SEEDLING FOUNDATION THANKS THE AUSTIN/TRAVIS COUNTY RE-ENTRY ROUNDTABLE FOR THEIR FINANCIAL SUPPORT OF THIS EVENT.

Our Speakers:

Nell Bernstein
Nell Bernstein is the author of All Alone in the World: Children of the Incarcerated.  She is also the editor of Children of Incarcerated Parents: A Bill of Rights, and the coordinator of the San Francisco Children of Incarcerated Parents Partnership.

Nell's interest in children began while she was in college. She worked in a shelter for runaway and homeless teens.  Later she spent a year as a counselor at a group home for hard-to-place foster youth.  Those early experiences led to a lifelong interest in listening to and attempting to present to a wider audience the voices of young people living on the margins.

Ms.

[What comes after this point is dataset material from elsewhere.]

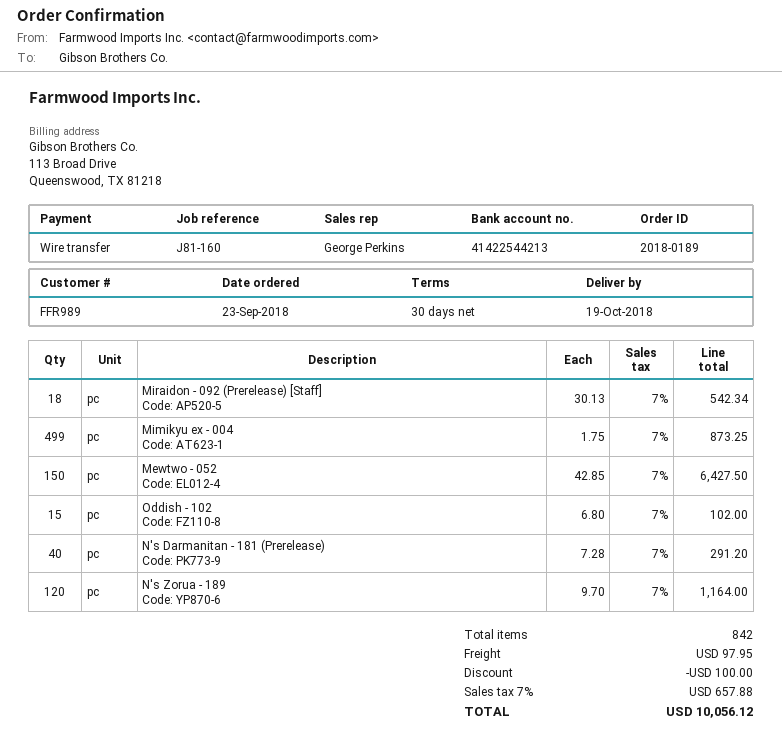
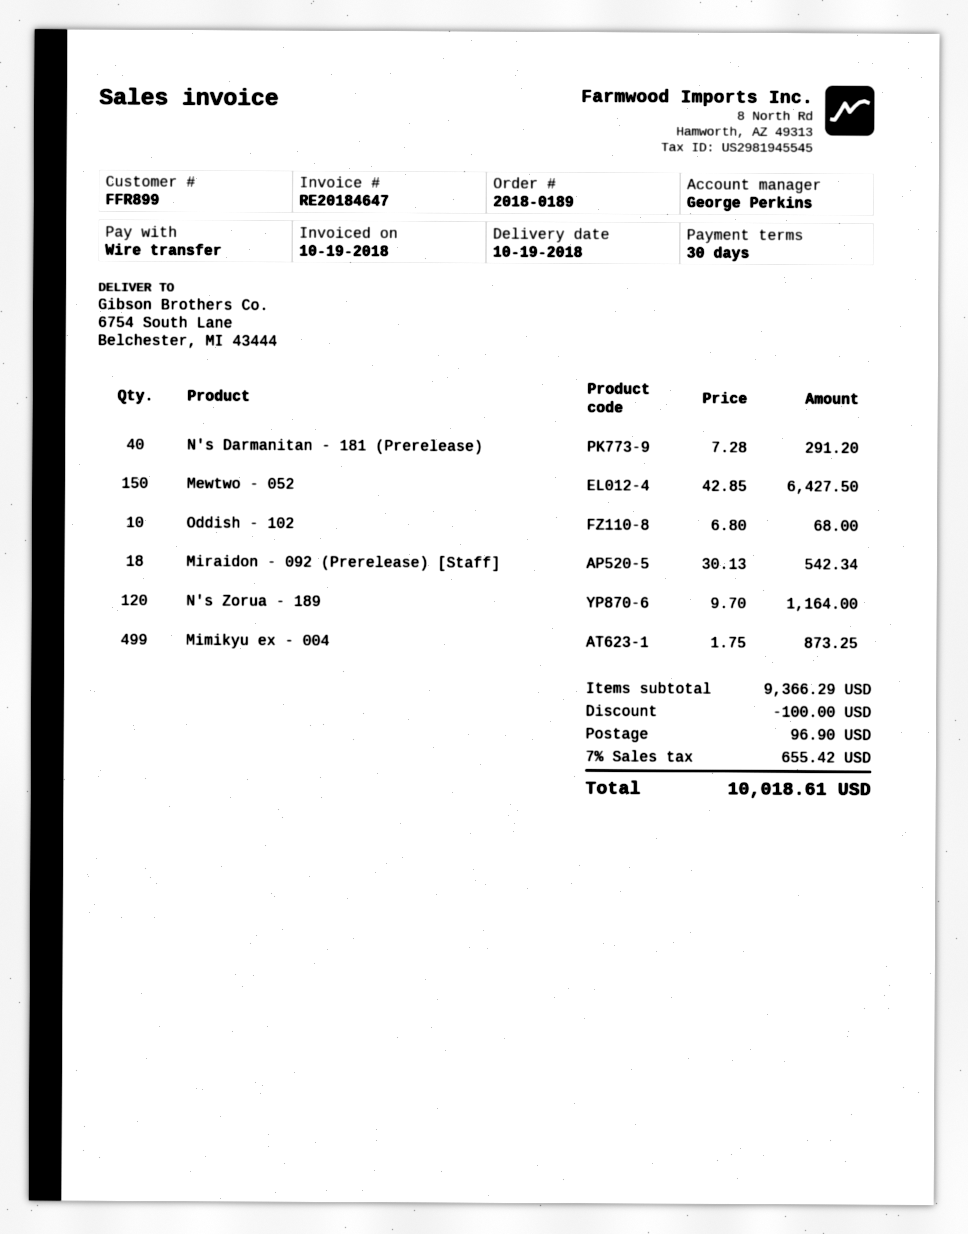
customer number: FFR989 -> FFR899
Oddish - 102: 15 x 6.80 = 102.00 -> 10 x 6.80 = 68.00
shipping: 97.95 -> 96.90
tax: 7% = 657.88 -> 7% = 655.42
total: 10056.12 -> 10018.61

Bernstein’s writings have appeared in many national publications.  Her book All Alone in the World, won the PASS Award from the National Council on Crime and Delinquency, was selected as “Pick of the Week” by Newsweek Magazine, a best book of the year by the San Francisco Chronicle, and a top ten book of the year by the Online Review of Books.

Bernstein has also worked as a consultant to the California Research Bureau, conducting interviews with children of incarcerated parents, exploring the mental health needs of young people in and exiting the foster care and juvenile justice systems, and producing and moderating monthly youth panels at the legislature.  She currently coordinates the San Francisco Children of Incarcerated Parents Partnership.

Ann Adalist-Estrin
Ann is a nationally known and respected expert on children and families of prisoners.  She currently serves as director of the National Resource Center on Children and Families of the Incarcerated for the Family Corrections Network.  She is also a Senior Fellow of the child Welfare League of America, and consultant for hundreds of mentoring children of prisoners programs across the country.  Ann has been a child and family therapist for more than twenty-five years, currently practicing at BRIDGES/Samaritan Counseling centers in Jenkintown, Pennsylvania.  Ann is an author, speaker, and consultant to a variety of agencies serving children and families and is widely published in the field of mentoring.

Dee Ann Newell
Dee Ann is a Soros Justice Fellow in the Open Society Institute which supports outstanding individuals to implement innovative projects that address criminal justice priorities. Dee Ann was director of services for children of prisoners and their families and co-founded Arkansas Voices, which advocates for the rights and well-being of children with parents behind bars. She was the Project Director of one of the five Demonstration Sites for Children of Prisoners, federally funded by the Clinton administration.  Her program model, Family Matters, was identified in the National Council on Crime and Delinquency’s evaluation as the most promising model of services for children of prisoners. Dee Ann is with the national Children Bill of Rights (BOR) Project and is the national consultant who is working with several sites (including Austin) to help actualize the Children’s Bill of Rights project in their localities.